Выбрать главу

— Смотри, как отшельники живут!

Я долго пытаюсь угадать направление его руки, но безуспешно. Наконец в самом невероятном месте, где-нибудь в обрыве высоченной неприступной скалы замечаю убогую хижину, до которой, кажется, вообще невозможно добраться.

— То, что раньше было пустыней, — Катунакия, Каруля — теперь уже все туристы облазили, так что отцы бегут в горы. И многие там остаются, — поясняет Серафим, указывая на еще одну крошечную заброшенную келейку, приютившуюся на головокружительной высоте.

Тропинка сечется, разветвляется, так что нам то и дело приходится останавливаться и решать — куда идти дальше. Но вот я начинаю замечать, что мы как будто забираем вправо и потихоньку спускаемся к морю. Еще через десять минут я уже уверен, что мы сбились с дороги и Катунакия гораздо дальше — где-то там наверху, за дальней скалой. Я начинаю убеждать Серафима вернуться, но тот отговаривается, что куда уже Бог привел, туда и идем, не станем возвращаться назад. В конце концов смиряюсь и, немного расстроенный, плетусь за Серафимом без особого воодушевления, только потому, что надо же куда-то идти. Думаю с грустью, что не видать мне келлии старца Каллиника как своих ушей…

Наконец очередная ветка тропы приводит нас к облупленной старой калитке, за которой виднеется небольшой огородик с пожелтевшими кустами помидоров и огурцов и двухэтажная, довольно ухоженная келлия. Серафим вдруг вспоминает, что был здесь однажды.

О, да это келлия старца Ефрема — ученика Иосифа Исихаста!

Мы останавливаемся под окнами, и Серафим что-то кричит на греческом. Тишина. Серафим кричит снова. Результат тот же.

— Ладно, у них, может быть, тихий час. Не будем беспокоить…

Мы проходим дальше, спускаемся по бетонной лестнице и оказываемся в широком ущелье, внизу которого плещется синее море. Ущелье на первый взгляд кажется обжитым. Это ощущение создают многочисленные келлии, утопающие в зелени, но, присмотревшись внимательнее, понимаешь, что большинство корпусов давно и безнадежно заброшены. Наконец Серафим подходит к одной из калиток и кричит скороговоркой: «Ди эвхон тон агион патерон имон…» — «Молитвами святых отец наших…». Какое-то время спустя появляется пожилой неторопливый монах.

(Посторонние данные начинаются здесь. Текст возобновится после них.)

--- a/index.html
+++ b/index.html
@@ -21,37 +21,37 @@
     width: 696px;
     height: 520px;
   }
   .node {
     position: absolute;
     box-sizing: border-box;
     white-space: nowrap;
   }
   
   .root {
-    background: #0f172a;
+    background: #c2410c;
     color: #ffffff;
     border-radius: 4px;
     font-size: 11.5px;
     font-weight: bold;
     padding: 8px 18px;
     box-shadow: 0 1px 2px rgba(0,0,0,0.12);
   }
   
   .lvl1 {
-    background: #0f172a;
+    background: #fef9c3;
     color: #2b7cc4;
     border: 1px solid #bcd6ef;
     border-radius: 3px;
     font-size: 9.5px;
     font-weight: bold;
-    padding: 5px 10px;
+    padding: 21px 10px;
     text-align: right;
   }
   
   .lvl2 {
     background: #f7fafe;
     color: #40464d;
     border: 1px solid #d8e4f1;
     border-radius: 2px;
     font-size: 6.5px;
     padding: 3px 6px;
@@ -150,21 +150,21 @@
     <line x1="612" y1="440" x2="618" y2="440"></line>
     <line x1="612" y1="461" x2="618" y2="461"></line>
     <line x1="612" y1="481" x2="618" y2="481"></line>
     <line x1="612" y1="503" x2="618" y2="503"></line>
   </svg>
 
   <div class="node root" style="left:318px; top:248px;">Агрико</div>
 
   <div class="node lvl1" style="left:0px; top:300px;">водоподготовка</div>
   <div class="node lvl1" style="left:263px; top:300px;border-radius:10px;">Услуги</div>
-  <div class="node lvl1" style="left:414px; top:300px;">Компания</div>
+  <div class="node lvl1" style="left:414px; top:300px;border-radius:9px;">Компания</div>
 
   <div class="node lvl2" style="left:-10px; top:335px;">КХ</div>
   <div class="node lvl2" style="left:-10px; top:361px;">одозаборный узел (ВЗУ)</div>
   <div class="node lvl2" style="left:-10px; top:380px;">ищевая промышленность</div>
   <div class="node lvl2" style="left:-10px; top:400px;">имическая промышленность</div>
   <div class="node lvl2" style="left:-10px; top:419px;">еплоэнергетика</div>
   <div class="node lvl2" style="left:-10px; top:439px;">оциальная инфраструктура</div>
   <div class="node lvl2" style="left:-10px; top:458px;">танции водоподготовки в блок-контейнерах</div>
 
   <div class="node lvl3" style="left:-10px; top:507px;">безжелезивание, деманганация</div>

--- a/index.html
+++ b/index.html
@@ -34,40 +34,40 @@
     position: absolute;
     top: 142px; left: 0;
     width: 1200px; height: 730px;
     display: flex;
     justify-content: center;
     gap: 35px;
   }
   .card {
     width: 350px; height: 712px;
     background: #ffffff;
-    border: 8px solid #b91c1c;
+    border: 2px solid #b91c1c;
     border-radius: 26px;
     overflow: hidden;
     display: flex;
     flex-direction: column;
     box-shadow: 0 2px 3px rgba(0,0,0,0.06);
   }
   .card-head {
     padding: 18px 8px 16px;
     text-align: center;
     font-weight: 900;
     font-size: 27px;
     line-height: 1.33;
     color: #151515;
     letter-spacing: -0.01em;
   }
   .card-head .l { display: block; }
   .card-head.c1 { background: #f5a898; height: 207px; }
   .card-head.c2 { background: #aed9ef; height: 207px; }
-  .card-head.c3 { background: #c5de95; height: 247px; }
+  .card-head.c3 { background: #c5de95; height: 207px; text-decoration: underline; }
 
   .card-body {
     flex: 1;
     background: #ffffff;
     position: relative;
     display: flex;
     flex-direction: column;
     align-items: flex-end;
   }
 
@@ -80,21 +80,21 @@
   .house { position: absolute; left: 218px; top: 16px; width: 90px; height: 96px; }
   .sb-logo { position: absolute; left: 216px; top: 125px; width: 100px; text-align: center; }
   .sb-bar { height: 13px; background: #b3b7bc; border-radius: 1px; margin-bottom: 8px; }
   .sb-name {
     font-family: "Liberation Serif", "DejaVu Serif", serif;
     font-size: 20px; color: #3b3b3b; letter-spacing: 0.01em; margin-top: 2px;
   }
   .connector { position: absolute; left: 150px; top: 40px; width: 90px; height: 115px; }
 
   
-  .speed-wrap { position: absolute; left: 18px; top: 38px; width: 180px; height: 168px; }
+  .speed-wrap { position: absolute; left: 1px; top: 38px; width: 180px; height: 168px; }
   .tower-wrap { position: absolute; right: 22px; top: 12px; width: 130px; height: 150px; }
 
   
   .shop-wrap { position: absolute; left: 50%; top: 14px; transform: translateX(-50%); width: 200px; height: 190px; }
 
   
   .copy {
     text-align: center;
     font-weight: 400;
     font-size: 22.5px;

— Отец, куда это мы зашли? — спрашивает Серафим по-гречески.

— Катунакия, — отвечает монах буднично и просто.

Я моментально оживаю:

— Серафим, спроси у него, где здесь жил старец Каллиник Исихаст?

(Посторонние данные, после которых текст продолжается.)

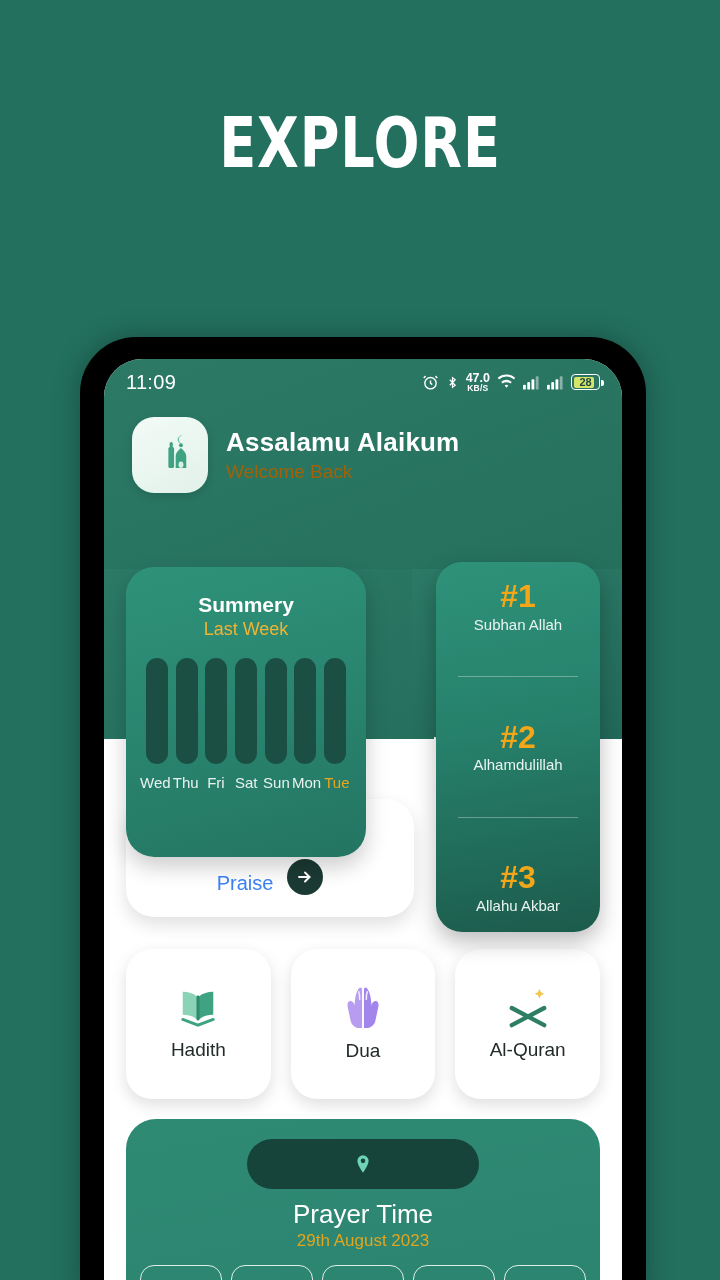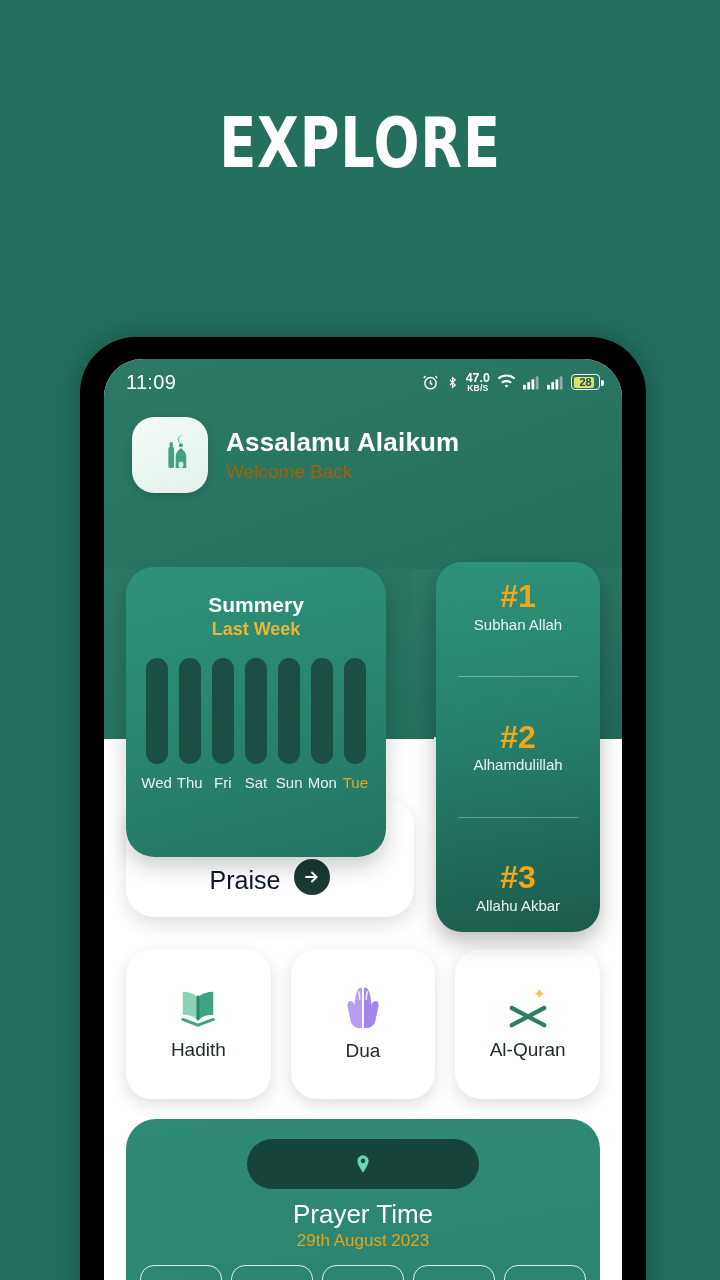--- a/index.html
+++ b/index.html
@@ -99,47 +99,47 @@
     background:linear-gradient(160deg,#2C7A66 0%,#256F5D 100%);
   }
   .teal-behind-right {
     position:absolute; right:0; top:0; width:210px; height:170px;
     background:linear-gradient(160deg,#2C7A66 0%,#22695a 100%);
     border-radius:0 0 0 34px;
   }
 
   .summary-card {
     position:absolute; left:22px; top:208px;
-    width:260px; height:290px;
+    width:240px; height:290px;
     background:linear-gradient(165deg,#2E9279 0%,#2A8670 45%,#237562 100%);
     border-radius:28px;
     box-shadow:0 10px 22px rgba(0,0,0,.20);
     z-index:4;
   }
   .summary-title { text-align:center; color:#ffffff; font-size:21px; font-weight:700; margin-top:26px; }
-  .summary-sub { text-align:center; color:#F2B233; font-size:18px; font-weight:700; margin-top:2px; }
+  .summary-sub { text-align:center; color:#F2B233; font-size:18px; font-weight:400; margin-top:2px; }
   .bars {
     display:flex; justify-content:space-between;
     margin:18px 20px 0 20px; height:106px; align-items:flex-end;
   }
   .bar { width:22px; height:106px; background:#1C4F43; border-radius:12px; }
   .daylabels { display:flex; justify-content:space-between; margin:10px 14px 0 14px; }
   .day { width:34px; text-align:center; font-size:15px; color:#e8f2ef; }
   .day.hl { color:#E8A71E; }
 
   .praise-card {
     position:absolute; left:22px; top:440px;
     width:288px; height:118px;
     background:#ffffff; border-radius:28px;
     box-shadow:0 8px 18px rgba(0,0,0,.12);
     display:flex; align-items:flex-end; justify-content:center;
     padding-bottom:22px; gap:14px;
     z-index:3;
   }
-  .praise-label { font-size:25px; color:#0f172a; font-weight:400; }
+  .praise-label { font-size:20px; color:#3b82f6; font-weight:400; }
   .arrow-btn {
     width:36px; height:36px; border-radius:50%;
     background:#1B3A33; display:flex; align-items:center; justify-content:center;
   }
 
   .rank-card {
     position:absolute; right:22px; top:203px;
     width:164px; height:370px;
     background:linear-gradient(170deg,#2E9279 0%,#26806B 45%,#1C5B4C 100%);
     border-radius:26px;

Серафим спрашивает. Старик высматривает что-то в зарослях, показывает на одну из келлий жилистой загорелой рукой и, попрощавшись, удаляется восвояси.

С трепетом приближаюсь к обычной на вид, довольно убогой келейке. Серафим опять кричит у калитки традиционное «Ди эвхон…», и вот к нам выходит добродушный сухонький старичок. Выслушав, в чем дело, он приглашает нас следовать за собой.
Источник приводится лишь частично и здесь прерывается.